* WHAT TO WORK ON:
Work out how many lines in the data below contain the string "relative", and reply with that figure alone.

* SUPPLIED MATERIAL:

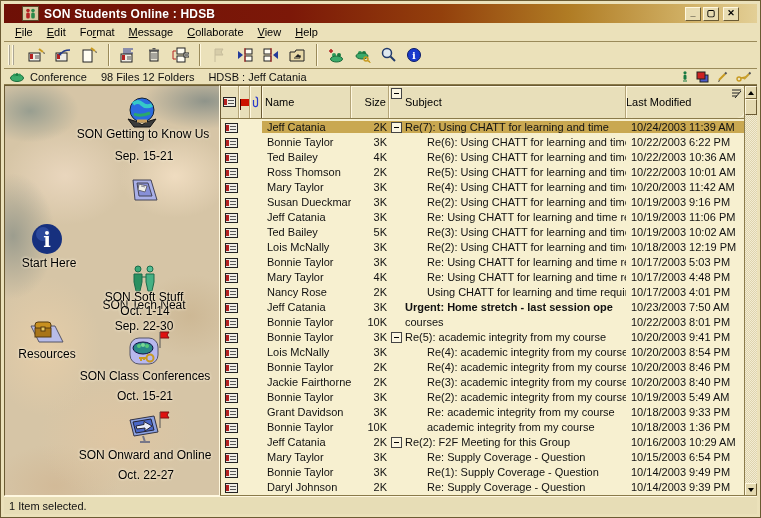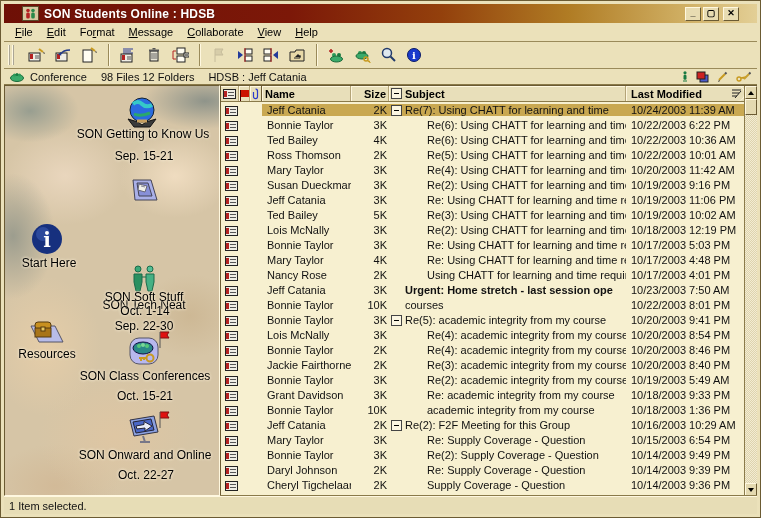--- a/index.html
+++ b/index.html
@@ -90,7 +90,7 @@
     box-shadow:inset 0 1px 0 #fff8e0;
     position:relative;
   }
-  .hc{height:15px;display:flex;align-items:center;border-right:1px solid #b4a478;box-shadow:1px 0 0 #fff8e0;font-weight:bold;}
+  .hc{height:32px;display:flex;align-items:center;border-right:1px solid #b4a478;box-shadow:1px 0 0 #fff8e0;}
   .h-msg{flex:0 0 18px;justify-content:center;}
   .h-flag{flex:0 0 11px;justify-content:center;}
   .h-clip{flex:0 0 12px;justify-content:center;border-right:1px solid #6b5b33;}

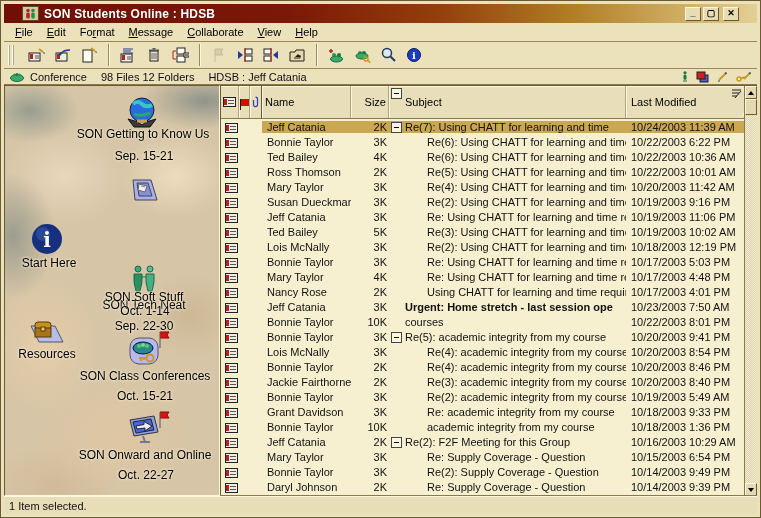--- a/index.html
+++ b/index.html
@@ -97,7 +97,7 @@
   .h-name{flex:0 0 89px;padding-left:3px;}
   .h-size{flex:0 0 38px;justify-content:flex-end;padding-right:2px;}
   .h-subj{flex:0 0 237px;padding-left:16px;position:relative;}
-  .h-date{flex:1;padding-left:5px;border-right:none;border-radius:7px;}
+  .h-date{flex:1;border-right:none;border-radius:7px;}
   .h-menu{position:absolute;right:2px;top:2px;}
   .rows{flex:1;overflow:hidden;}
   .row{height:15px;display:flex;align-items:center;white-space:nowrap;}

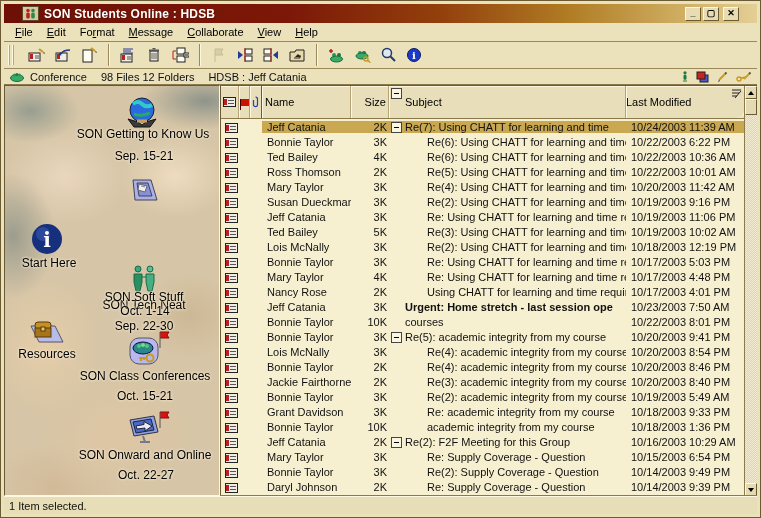--- a/index.html
+++ b/index.html
@@ -659,7 +659,7 @@
     <span class="c-icon"><span class="msg-icon"></span></span>
     <span class="c-name">Bonnie Taylor</span>
     <span class="c-size">3K</span>
-    <span class="c-subj"><span class="subj-text">Re(2): Supply Coverage - Question</span></span>
+    <span class="c-subj"><span class="subj-text">Re(1): Supply Coverage - Question</span></span>
     <span class="c-date">10/14/2003 9:49 PM</span>
   </div>
             <div class="row t-child">

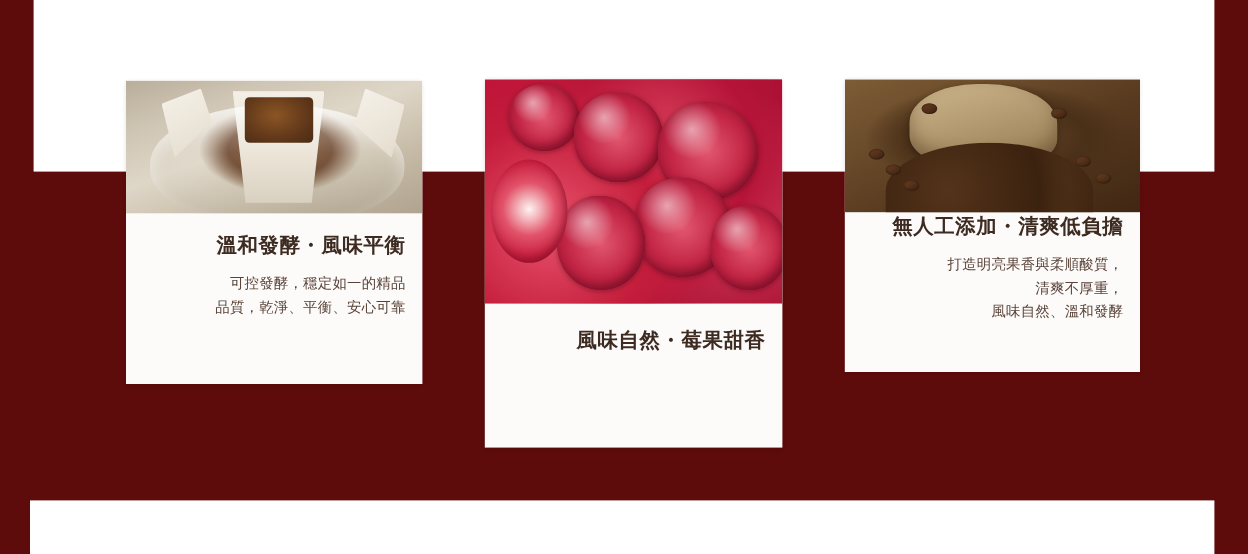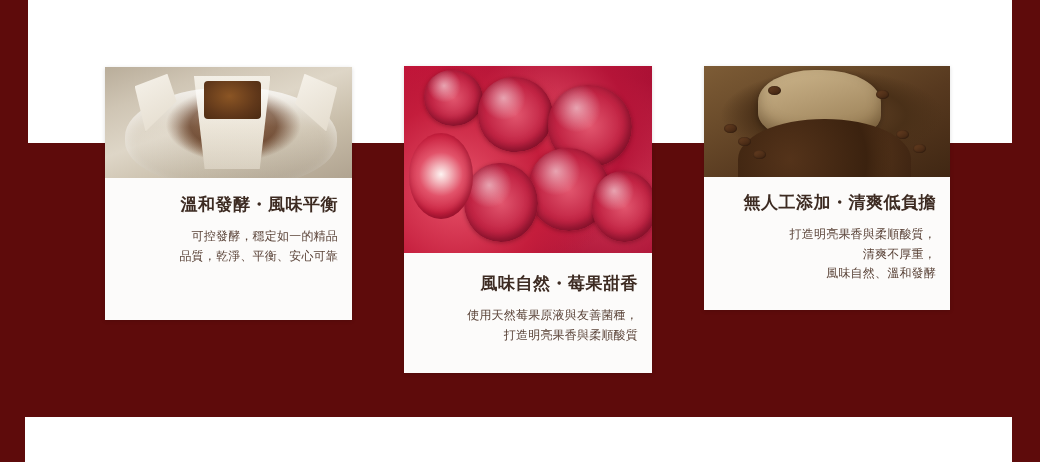--- a/index.html
+++ b/index.html
@@ -194,7 +194,7 @@
     letter-spacing: 0.2px;
   }
   .card-2 .card-body { padding-top: 20px; }
-  .card-3 .card-body { padding-top: 15px; }
+  .card-3 .card-body { padding-top: 1px; }
 </style>
 </head>
 <body>

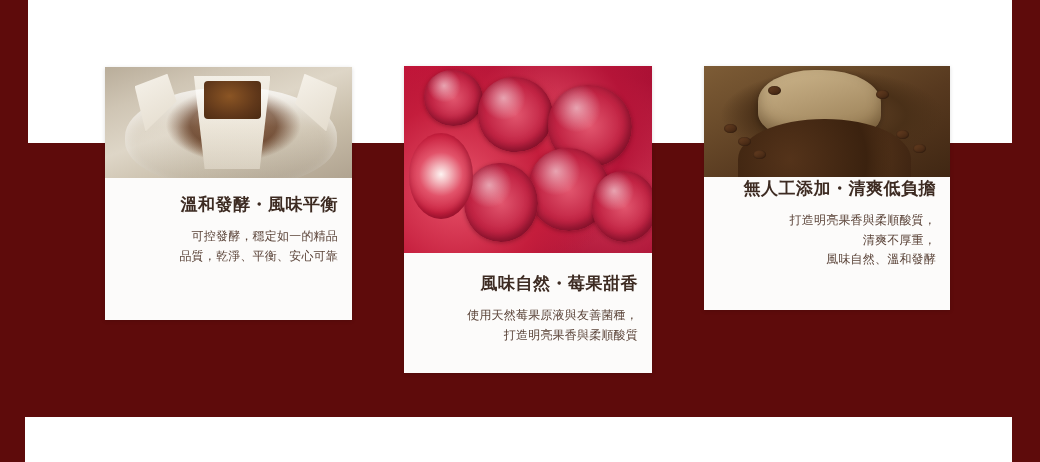--- a/index.html
+++ b/index.html
@@ -235,10 +235,6 @@
     </div>
     <div class="card-body">
       <h3 class="card-title">風味自然・莓果甜香</h3>
-      <p class="card-desc">
-        <span>使用天然莓果原液與友善菌種，</span><br>
-        <span>打造明亮果香與柔順酸質</span>
-      </p>
     </div>
   </div>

* RESULT BELOW:
2